3.13. Pengawasandi Turbo Gabungan Pada bagian ini, terdapat satu pengawasandi Turbo Convolutional dan satu pengawasandi Turbo Block yang dihubungkan secara paralel dengan interleaver ataupun de-interleaver.
Prinsip yang digunakan sama, kedua
pengawasandi saling bertukar nilai soft decision
hingga iterasi yang
diinginkan. Saat informasi dari pengawasandi Turbo Convolutional menjadi masukan pengawasandi Turbo Block, informasi terlebih dahulu dibagi menjadi beberapa frame bergantung pada jenis kode BCH yang digunakan pada Turbo Block.
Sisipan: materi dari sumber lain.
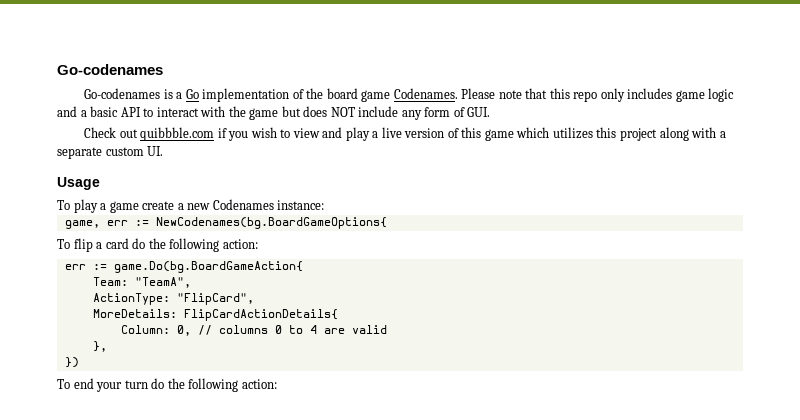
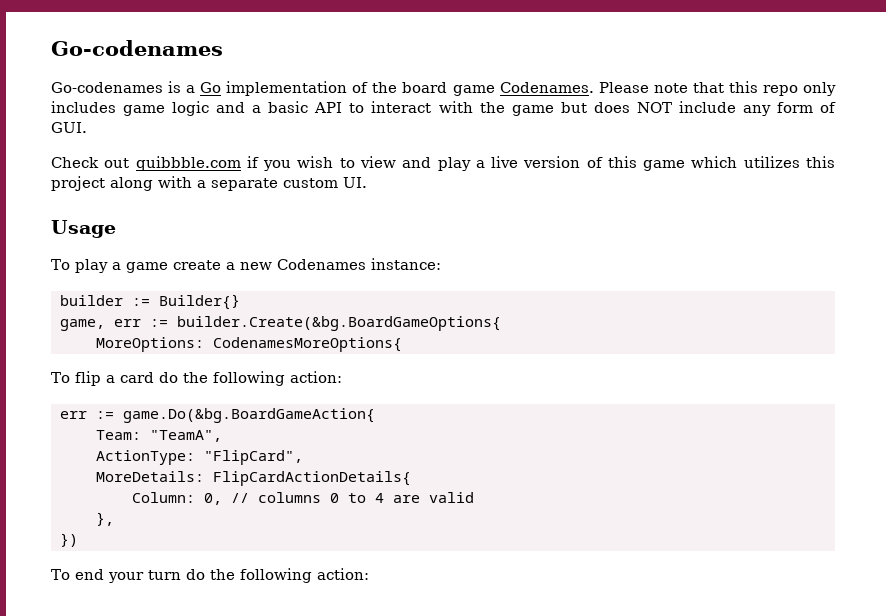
(325, 205) none -> [60,294,240,310] // builder := Builder{}
[155,217,387,229] NewCodenames(bg.BoardGameOptions{ -> [177,316,501,331] [96,337,402,352] builder.Create(&bg.BoardGameOptions{ // MoreOptions: CodenamesMoreOptions{
[113,261,303,273] game.Do(bg.BoardGameAction{ -> [123,408,375,423] game.Do(&bg.BoardGameAction{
3.14. De-interleaver De-interleaver berfungsi untuk mengubah urutan data dengan aturan tertentu. Untuk itu dibuat fungsi “deinterleaver” dengan data masukan mengisi matriks deinterleaver kolom demi kolom dan membacanya baris demi baris. Dengan menggunakan syntax out=deinterleaver(input,r,c), input
merupakan data yang akan di-deinterleave, r dan c adalah jumlah
baris dan kolom matriks deinterleaver.
44 3.15. Hard Decision Demodulasi Pada akhir iterasi yang dilakukan, sistem akan melakukan demodulasi hasil estimasi akhir yang dilakukan oleh pengawasandi 2 setelah tercapai ketentuan yang diinginkan dalam hal ini adalah jumlah iterasi yang dilakukan. Apabila hasil estimasi akhir sebuah bit bernilai kurang dari nol (0) maka nilai suatu bit adalah 1 dan apabila hasil estimasi akhir sebuah bit bernilai lebih dari nol (0) maka nilai suatu bit adalah 0.
3.16. Perhitungan BER BER merupakan Bit Error Rate yang diperoleh dari perbandingan jumlah galat yang terdapat dalam hasil akhir dengan jumlah bit masukan yang dirumuskan dalam Persamaan (3.6).
𝐵𝐸𝑅 =
𝐽𝑢𝑚𝑙𝑎ℎ 𝑔𝑎𝑙𝑎𝑡 𝑦𝑎𝑛𝑔 𝑡𝑒𝑟𝑗𝑎𝑑𝑖 𝐽𝑢𝑚𝑙𝑎ℎ 𝑏𝑖𝑡 𝑚𝑎𝑠𝑢𝑘𝑎𝑛
(3.6)
BER ini menunjukkan kinerja sistem. Semakin tinggi nilainya maka semakin buruk kinerja sistem sedangkan semakin rendah nilainya maka semakin baik kinerja sistem. Nilai BER dihitung untuk setiap iterasi yang dilakukan oleh pengawasandi Turbo.